In a 2002 Rolling Stone jailhouse interview, Forté said he believed he was helping Jamaican drug-dealer Chris Thompson move large sums of cash, which turned out to be two suitcases filled with freezer packs of liquid cocaine. DEA agents, tipped by two drug couriers they captured in Texas, arrested Forté in Newark after he put the suitcases in the back of a taxi.
A year earlier, Simon had taken Forté under her wing and put him up for six weeks at her Martha's Vineyard home. Her son, Ben, and Forté had become best buds after meeting in New York in the '90s. She considers him her "godson," and he calls her "Mama" and his "spiritual guru."
"He was eager to make money," says Simon by phone from the Vineyard, "and acquiesced to people who were using him to be the fall guy."
With the Fugees, Forté didn't get rich, but came into "more money than I'd ever seen," he says. After that run, he was dropped by Sony when Poly Sci underperformed.
"It was a combination of factors - not knowing where the next check was coming from, still desiring to have a career in the business," he says. In addition, "in the industry back in the day, the wrong people were always around."
He doesn't claim to be innocent.
"We committed crimes and were punished for our poor choices," he wrote for the Daily Beast in March, referring to himself and other inmates. Those working on his behalf argued more against what Simon calls "the underlying racism" of the federal sentencing laws that left the Texas judge no option but to sentence Forté to 14 years.

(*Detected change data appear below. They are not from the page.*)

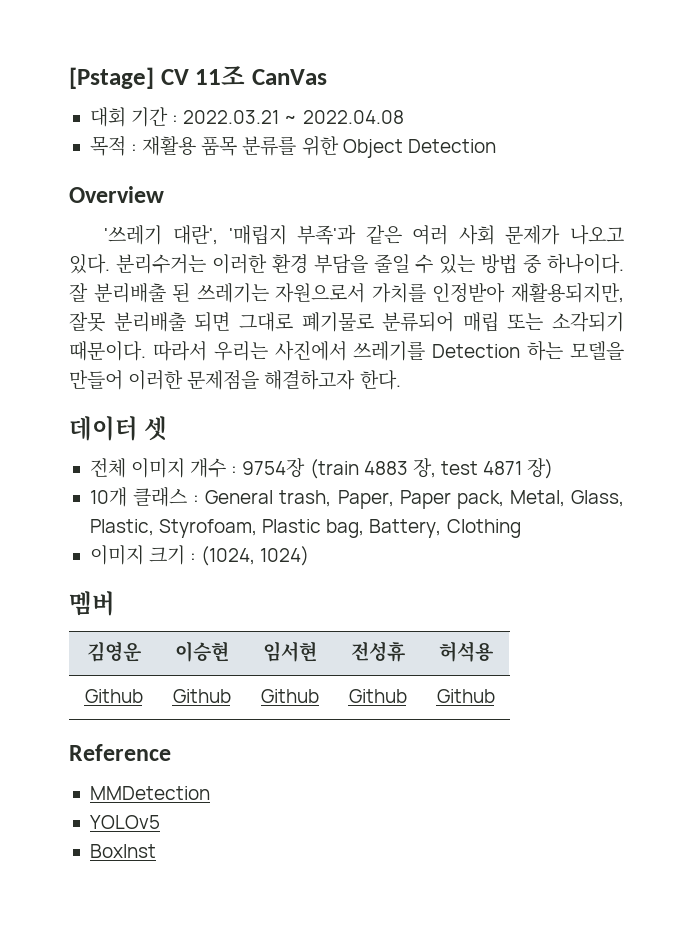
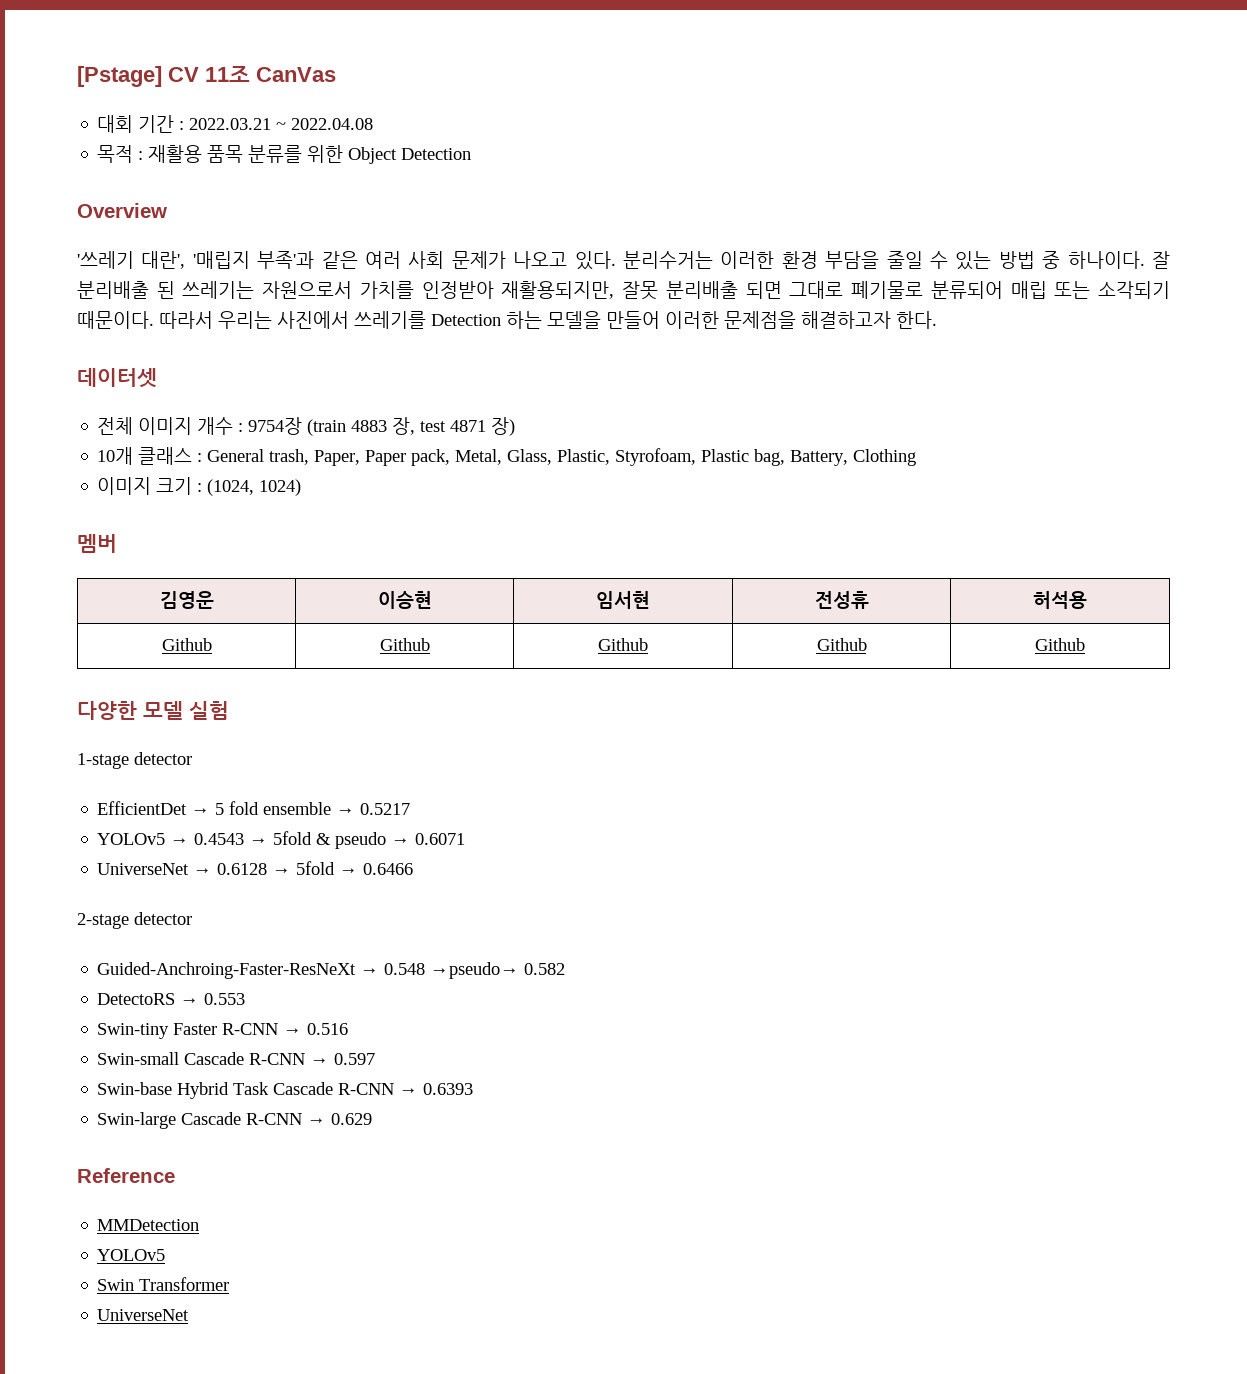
- 데이터 셋
+ 데이터셋
+ 다양한 모델 실험
+ 1-stage detector
+ EfficientDet → 5 fold ensemble → 0.5217
+ YOLOv5 → 0.4543 → 5fold & pseudo → 0.6071
+ UniverseNet → 0.6128 → 5fold → 0.6466
+ 2-stage detector
+ Guided-Anchroing-Faster-ResNeXt → 0.548 →pseudo→ 0.582
+ DetectoRS → 0.553
+ Swin-tiny Faster R-CNN → 0.516
+ Swin-small Cascade R-CNN → 0.597
+ Swin-base Hybrid Task Cascade R-CNN → 0.6393
+ Swin-large Cascade R-CNN → 0.629
- BoxInst
+ Swin Transformer
+ UniverseNet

With the help of Hatch and attorney Michael Nussbaum, Simon was able to see to it that Forté's portfolio wound up on Bush's desk.
"I'm grateful," Forté says, when asked what he makes of being given his life back by President Bush - a president who, fellow rapper Kanye West famously contended, "doesn't like black people."
"People ask me that all the time, like they're waiting for me to say something reckless and irresponsible," Forté says. He has no intention of doing so.
Forte says that in prison and out, he has never allowed himself to be consumed by anger at himself, or at anyone else.
"There is an urge to get despondent," he says. "That's the human impulse. A lot of guys will say, 'I gave the feds five years,' or 'I gave the feds eight years.' I fought as hard as I could to not give anybody anything. . . .
"Anger is counterproductive, and I'm all about productivity right now," says Forte, who has a full-length album, Water, Light, Sound, due early next year. "Not to say I'm denying the journey of emotion, the ups and downs. It's the vicissitudes of living. . . . I feel consumed with the alacrity to live."
Now that he's free, he says, "I want to have the time of my life. I need to make a living, but I don't need to be the No. 1 man on any list. I want to be sincere about the craft and the art. It behooves me to love the music I release. Nothing I do will begin in a contrived place. I think the music is going to speak for itself."